## Task brief
Check every line of the material for the word "macd". Copy those that have it.

## Exercise material
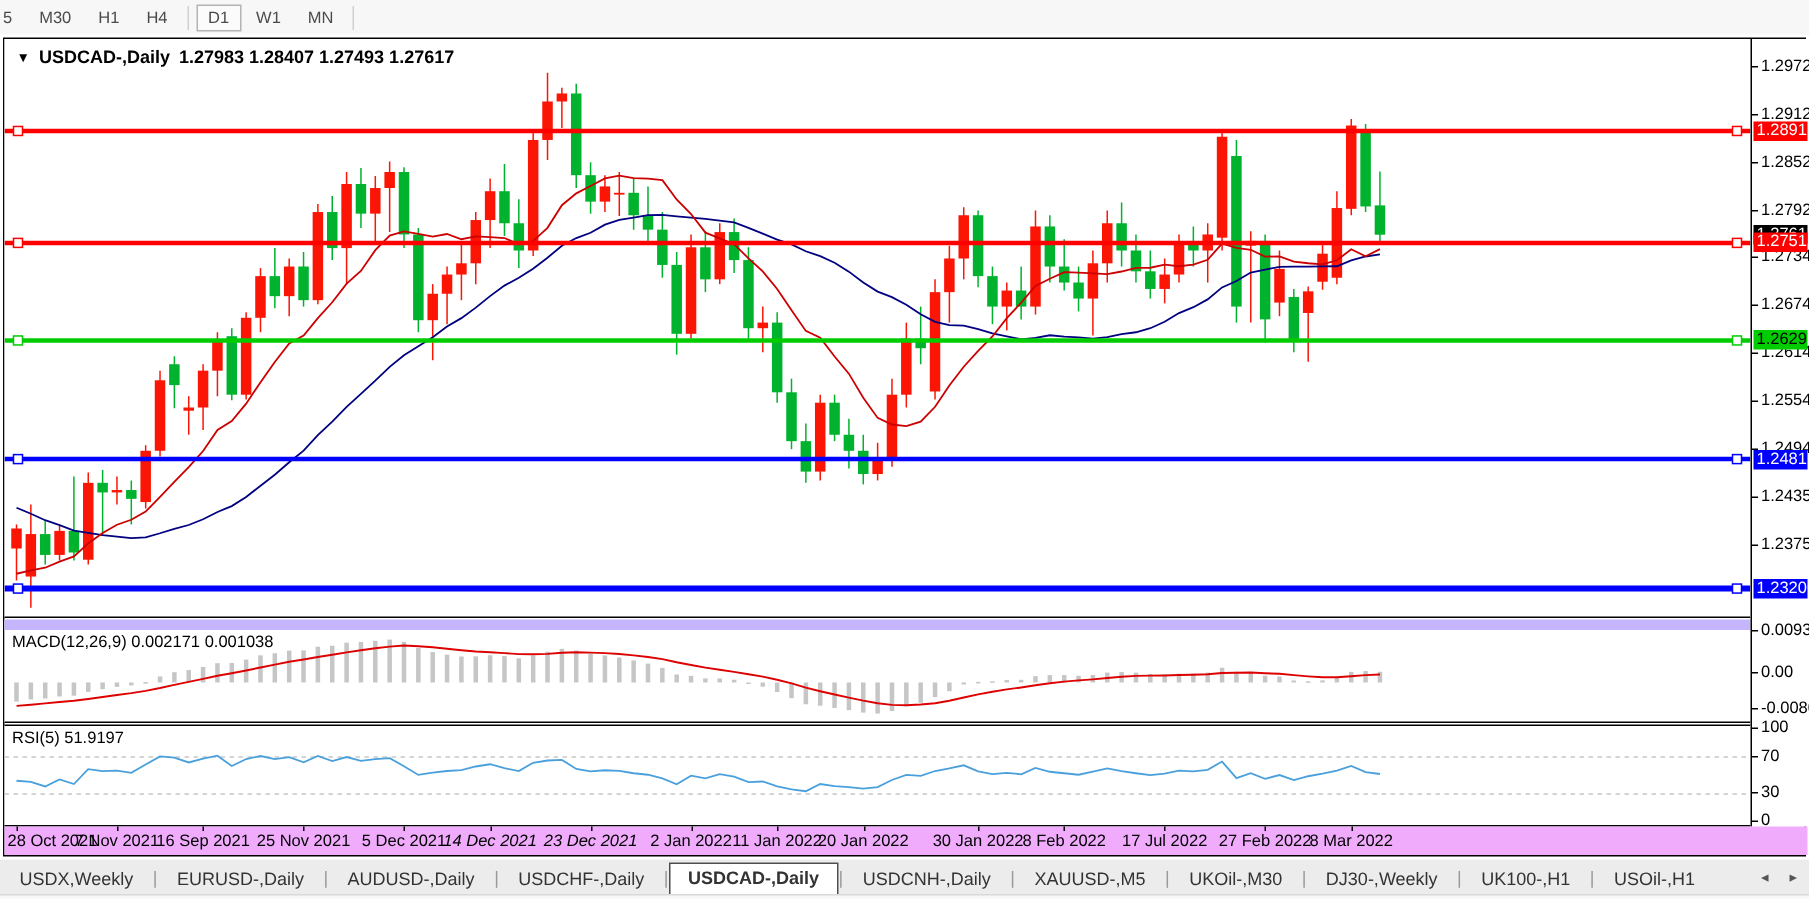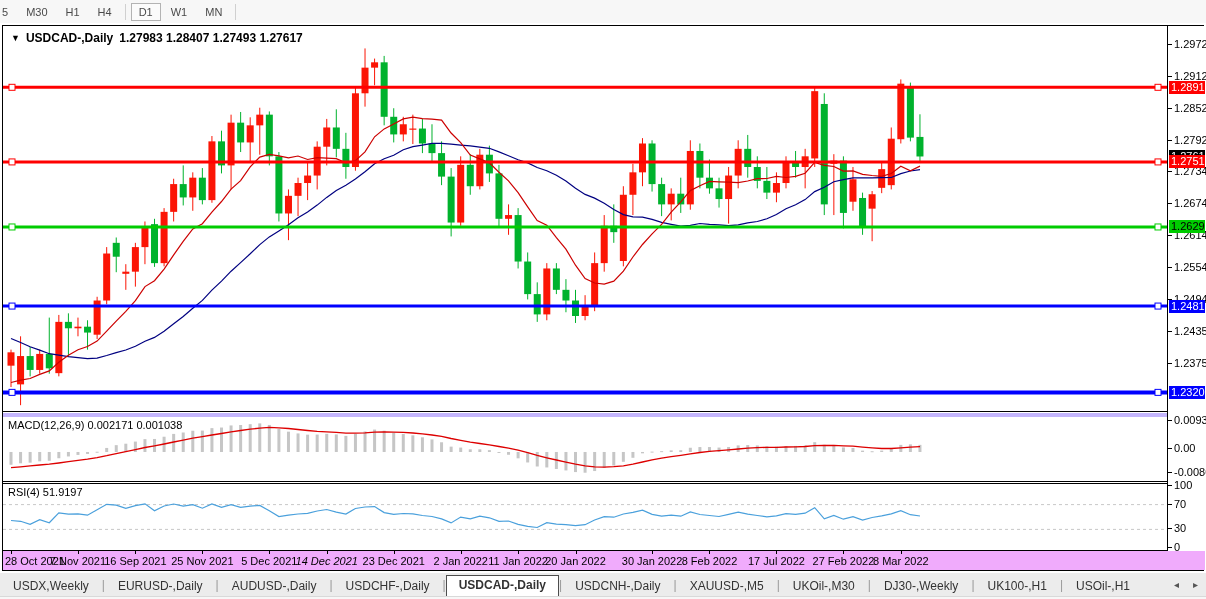--- a/index.html
+++ b/index.html
@@ -11,21 +11,21 @@
   .tf-btn{padding:3px 8px;margin:0 1px;cursor:default;white-space:nowrap;}
   .tf-btn.first{margin-left:-6px;}
   .tf-btn.active{background:#fbfbfb;border:1px solid #b3b3b3;padding:2px 7px;}
   .tf-sep{width:1px;height:16px;background:#d0d0d0;margin:0 4px;}
 
   
   #chart-frame{position:absolute;left:2px;top:25px;width:1202px;height:546px;
     border:1px solid #000;background:#fff;box-sizing:border-box;}
   .panel{position:absolute;left:0;width:1164px;background:#fff;box-sizing:border-box;}
   #main-panel{top:0;height:386px;border-bottom:1px solid #000;}
-  #macd-panel{top:387px;height:69px;border-top:4px solid #c4b5fd;border-bottom:1px solid #000;}
+  #macd-panel{top:387px;height:69px;border-top:7px solid #c4b5fd;border-bottom:1px solid #000;}
   #rsi-panel{top:457px;height:68px;border-top:1px solid #000;border-bottom:1px solid #000;}
   #date-axis{position:absolute;left:0;top:525px;width:1202px;height:19px;background:#f0abfc;}
   #price-axis{position:absolute;left:1164px;top:0;width:38px;height:525px;background:#fff;
     border-left:1px solid #000;box-sizing:border-box;}
   .panel svg{position:absolute;left:0;top:0;}
 
   .chart-title{position:absolute;left:8px;top:5px;font-size:12px;font-weight:700;color:#000;
     display:flex;align-items:center;gap:6px;z-index:5;}
   .chart-title .tri{font-size:9px;}
   .ind-label{position:absolute;left:5px;top:2px;font-size:11px;color:#000;z-index:5;white-space:nowrap;}
@@ -389,21 +389,21 @@
             <rect x="886.756" y="31.73935139279196" width="3" height="3.2429494921637882" fill="#c6c6c6"></rect>
             <rect x="896.324" y="27.900299489686596" width="3" height="7.0820013952691525" fill="#c6c6c6"></rect>
             <rect x="905.8919999999999" y="27.361775594409576" width="3" height="7.620525290546173" fill="#c6c6c6"></rect>
             <rect x="915.4599999999999" y="27.861517101245024" width="3" height="7.120783783710724" fill="#c6c6c6"></rect>
           </g>
           <path d="M8.0 50.6 L17.6 49.8 L27.1 48.9 L36.7 48.0 L46.3 47.2 L55.8 46.0 L65.4 44.7 L75.0 43.3 L84.5 42.1 L94.1 40.6 L103.7 38.7 L113.2 36.6 L122.8 34.6 L132.4 32.6 L142.0 30.5 L151.5 28.8 L161.1 27.0 L170.7 25.0 L180.2 23.1 L189.8 21.2 L199.4 19.7 L208.9 18.0 L218.5 16.5 L228.1 14.9 L237.6 13.5 L247.2 12.2 L256.8 11.1 L266.3 10.4 L275.9 10.8 L285.5 11.5 L295.0 12.5 L304.6 13.5 L314.2 14.3 L323.7 14.8 L333.3 15.4 L342.9 16.1 L352.4 16.2 L362.0 15.9 L371.6 15.2 L381.2 14.9 L390.7 15.1 L400.3 15.4 L409.9 16.0 L419.4 16.9 L429.0 18.0 L438.6 19.4 L448.1 21.5 L457.7 23.3 L467.3 25.1 L476.8 26.5 L486.4 27.9 L496.0 29.5 L505.5 31.1 L515.1 33.2 L524.7 35.6 L534.2 38.4 L543.8 40.8 L553.4 43.0 L562.9 45.1 L572.5 47.1 L582.1 48.8 L591.6 49.9 L601.2 50.1 L610.8 49.7 L620.4 48.8 L629.9 47.2 L639.5 45.0 L649.1 42.9 L658.6 41.2 L668.2 39.6 L677.8 38.3 L687.3 36.8 L696.9 35.5 L706.5 34.4 L716.0 33.6 L725.6 32.9 L735.2 32.0 L744.7 31.2 L754.3 30.6 L763.9 30.4 L773.4 30.3 L783.0 30.0 L792.6 29.8 L802.1 29.5 L811.7 28.7 L821.3 28.5 L830.8 28.4 L840.4 28.8 L850.0 29.2 L859.6 30.1 L869.1 30.9 L878.7 31.5 L888.3 31.5 L897.8 30.8 L907.4 30.1 L917.0 29.7 " fill="none" stroke="#dd0000" stroke-width="1.3"></path>
         </svg>
       </div>
     <div class="panel" id="rsi-panel">
       <div class="ind-label">
-        <span>RSI(4)</span>&nbsp;<span>51.9197</span>
+        <span>RSI(5)</span>&nbsp;<span>51.9197</span>
       </div>
     <svg width="1164" height="66">
           <line x1="0" y1="20.6" x2="1164" y2="20.6" stroke="#c8c8c8" stroke-width="1" stroke-dasharray="3 3"></line>
           <line x1="0" y1="45.4" x2="1164" y2="45.4" stroke="#c8c8c8" stroke-width="1" stroke-dasharray="3 3"></line>
           <path d="M8.0 36.5 L17.6 37.3 L27.1 40.3 L36.7 35.6 L46.3 38.7 L55.8 28.8 L65.4 30.1 L75.0 29.8 L84.5 31.2 L94.1 25.7 L103.7 20.3 L113.2 21.1 L122.8 24.3 L132.4 21.7 L142.0 19.8 L151.5 26.7 L161.1 22.0 L170.7 20.0 L180.2 22.1 L189.8 20.7 L199.4 24.2 L208.9 20.0 L218.5 23.4 L228.1 20.7 L237.6 23.3 L247.2 22.1 L256.8 21.4 L266.3 26.8 L275.9 32.6 L285.5 31.1 L295.0 30.0 L304.6 29.4 L314.2 27.0 L323.7 25.5 L333.3 28.1 L342.9 30.1 L352.4 24.5 L362.0 23.0 L371.6 22.6 L381.2 28.6 L390.7 30.3 L400.3 29.5 L409.9 29.9 L419.4 31.5 L429.0 32.5 L438.6 34.9 L448.1 38.9 L457.7 33.1 L467.3 34.9 L476.8 32.1 L486.4 33.8 L496.0 37.4 L505.5 37.0 L515.1 40.3 L524.7 42.3 L534.2 43.5 L543.8 38.7 L553.4 40.1 L562.9 40.7 L572.5 41.7 L582.1 40.7 L591.6 36.0 L601.2 32.6 L610.8 33.2 L620.4 30.0 L629.9 28.3 L639.5 26.2 L649.1 30.3 L658.6 32.1 L668.2 31.2 L677.8 32.2 L687.3 27.9 L696.9 30.5 L706.5 31.5 L716.0 32.5 L725.6 30.4 L735.2 28.2 L744.7 30.1 L754.3 31.5 L763.9 32.8 L773.4 31.8 L783.0 29.7 L792.6 30.3 L802.1 29.2 L811.7 23.7 L821.3 34.8 L830.8 31.4 L840.4 35.2 L850.0 32.7 L859.6 36.0 L869.1 33.5 L878.7 31.8 L888.3 29.8 L897.8 26.6 L907.4 30.7 L917.0 32.0 " fill="none" stroke="#4aa0dc" stroke-width="1.2"></path>
         </svg>
       </div>
     <div id="price-axis">
         <div class="y-tick" style="top: 11.8915px;">
           <div class="dash"></div>
@@ -491,21 +491,21 @@
         <div class="x-label" style="left: 74.976px;">7 Nov 2021</div>
         <div class="x-tick" style="left: 132.384px;"></div>
         <div class="x-label" style="left: 132.384px;">16 Sep 2021</div>
         <div class="x-tick" style="left: 199.36px;"></div>
         <div class="x-label" style="left: 199.36px;">25 Nov 2021</div>
         <div class="x-tick" style="left: 266.336px;"></div>
         <div class="x-label" style="left: 266.336px;">5 Dec 2021</div>
         <div class="x-tick" style="left: 323.744px;"></div>
         <div class="x-label" style="left: 323.744px; font-style: italic;">14 Dec 2021</div>
         <div class="x-tick" style="left: 390.72px;"></div>
-        <div class="x-label" style="left: 390.72px;">23 Dec 2021</div>
+        <div class="x-label" style="left: 390.72px; font-style: italic;">23 Dec 2021</div>
         <div class="x-tick" style="left: 457.696px;"></div>
         <div class="x-label" style="left: 457.696px;">2 Jan 2022</div>
         <div class="x-tick" style="left: 515.104px;"></div>
         <div class="x-label" style="left: 515.104px;">11 Jan 2022</div>
         <div class="x-tick" style="left: 572.512px;"></div>
         <div class="x-label" style="left: 572.512px;">20 Jan 2022</div>
         <div class="x-tick" style="left: 649.056px;"></div>
         <div class="x-label" style="left: 649.056px;">30 Jan 2022</div>
         <div class="x-tick" style="left: 706.464px;"></div>
         <div class="x-label" style="left: 706.464px;">8 Feb 2022</div>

## Response to the task
-  #macd-panel{top:387px;height:69px;border-top:4px solid #c4b5fd;border-bottom:1px solid #000;}
+  #macd-panel{top:387px;height:69px;border-top:7px solid #c4b5fd;border-bottom:1px solid #000;}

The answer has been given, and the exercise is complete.